В результате проведенного исследования у детей, впоследствии колонизированных K. pneumoniae, установлено статистически значимое снижение уровня экспрессии активированных моноцитов TLR-2 (CD14+CD282+) и TLR-4 (CD14+CD284+) в пуповинной крови, что свидетельствовало о нарушении механизмов распознавания как бактериальных, так и вирусных патогенов. Уменьшение количества клеток с фенотипом CD14+CD11b+ и CD14+HLA-DR+ указывало на нарушение адгезивной и антигенпрезентирующей функции. Выявленные изменения в показателях врожденного иммунитета сохранялись у недоношенных детей с K. pneumoniae до ПКВ 37–40 недель.
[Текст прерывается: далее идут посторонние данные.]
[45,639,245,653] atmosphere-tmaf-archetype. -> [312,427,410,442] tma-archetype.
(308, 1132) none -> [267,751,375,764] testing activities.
Степень защиты от бактериальных и вирусных инфекций желудочно-кишечного тракта зависит от содержания sIgA, основная функция которого заключается в нейтрализации токсинов и вирусов, а повышенная или сниженная продукция указывает на развитие инфекционного процесса [14]. Проведенные исследования показали снижение уровня sIgA у всех детей основной группы на 1-е и 14–17-е сутки жизни (табл. 3).

Таблица 3

Содержание sIgA в копрофильтах у детей с K. pneumoniae в динамике периода исследования

В динамике периода адаптации концентрация sIgA к 14–17-м суткам достоверно возрастала, однако оставалась достоверно ниже аналогичных показателей группы сравнения, что может обусловливать повышенную восприимчивость новорожденных к инфекционным патогенам. К завершению неонатального периода уровень sIgA в копрофильтратах во всех группах детей был сопоставим.
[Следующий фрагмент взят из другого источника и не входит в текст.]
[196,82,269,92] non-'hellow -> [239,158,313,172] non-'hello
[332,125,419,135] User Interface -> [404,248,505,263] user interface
При проведении корреляционного анализа установлены статистически значимые взаимосвязи концентрации sIgA с клиническими симптомами нарушения микрофлоры кишечника, первичной колонизацией K. pneumoniae и грудным вскармливанием. У детей 1-й группы низкий уровень sIgA в копрофильтратах на 7–10-е сутки жизни коррелировал с клиническими симптомами нарушения микрофлоры кишечника (срыгивания – r=–0,54, р=0,0003; застои – r=–0,36, р=0,017; жидкий стул – r=–0,30, р=0,044). К завершению раннего неонатального периода выявлены корреляции sIgA со сроками первичной колонизации кишечника K. pneumoniae на 7–10-е и 14–17-е сутки жизни (r=–0,31, р=0,039 и r=0,37, р=0,017). Кроме того, определены взаимосвязи между концентрацией данного иммуноглобулина на 7-е сутки и в ПКВ со способом вскармливания: отрицательные – с искусственным и смешанным (r=–0,30, р=0,047 и r=–0,45, р=0,011), положительные – с грудным (r=0,42, р=0,019).
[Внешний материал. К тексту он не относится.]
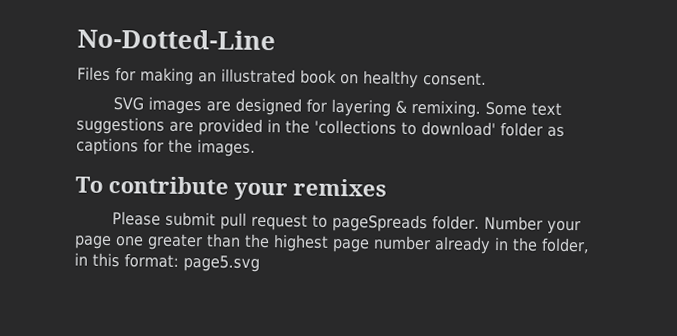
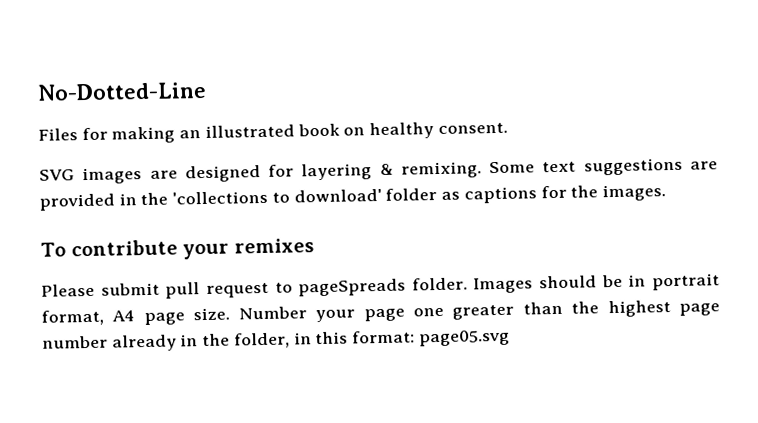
(480, 222) none -> [473,273,720,294] [41,307,231,326] Images should be in portrait format, A4 page size.
[183,254,260,272] page5.svg -> [418,329,510,347] page05.svg

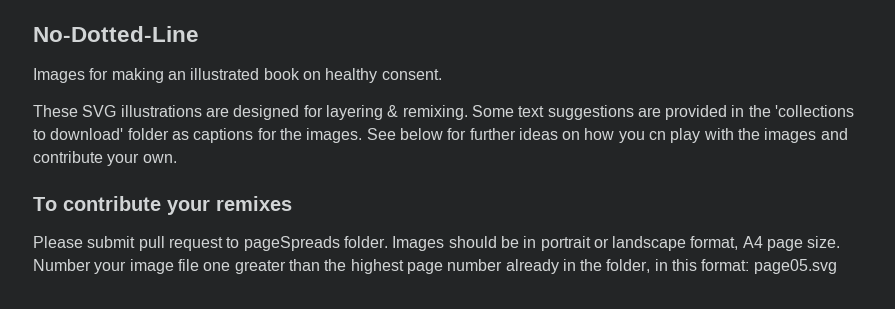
[38,128,78,141] Files -> [33,68,85,83] Images
[39,167,143,185] SVG images -> [33,105,202,117] These SVG illustrations
(666, 193) none -> [366,128,848,143] [33,151,177,166] See below for further ideas on how you cn play with the images and contribute your own.
(720, 282) none -> [593,236,687,251] or landscape
[363,308,405,322] page -> [129,259,199,274] image file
Необходимо отметить, что некоторые показатели врожденного иммунитета, в частности CD14+CD282+ и CD14+HLA-DR+, у детей с отрицательным результатом на K. pneumoniae по достижении ПКВ 37–40 недель достигали значений группы сравнения (88 (84–89) против 78 (68–86)% и 87 (83–88) против 83(74,5–86,5)%) (р>0,05 во всех случаях).

Заключение

Таким образом, снижение функциональной активности моноцитов и недостаточность продукции sIgA в неонатальном периоде обусловливают повышение чувствительности детей к инфекционно-воспалительным заболеваниям, а также их склонность к развитию бактериальных осложнений. Определение в раннем неонатальном периоде активированных моноцитов и sIgA может служить дополнительным критерием риска колонизации кишечника K. pneumoniae и реализации клебсилезной инфекции в последующие периоды жизни ребенка, что дает возможность предотвратить развитие инфекционного процесса.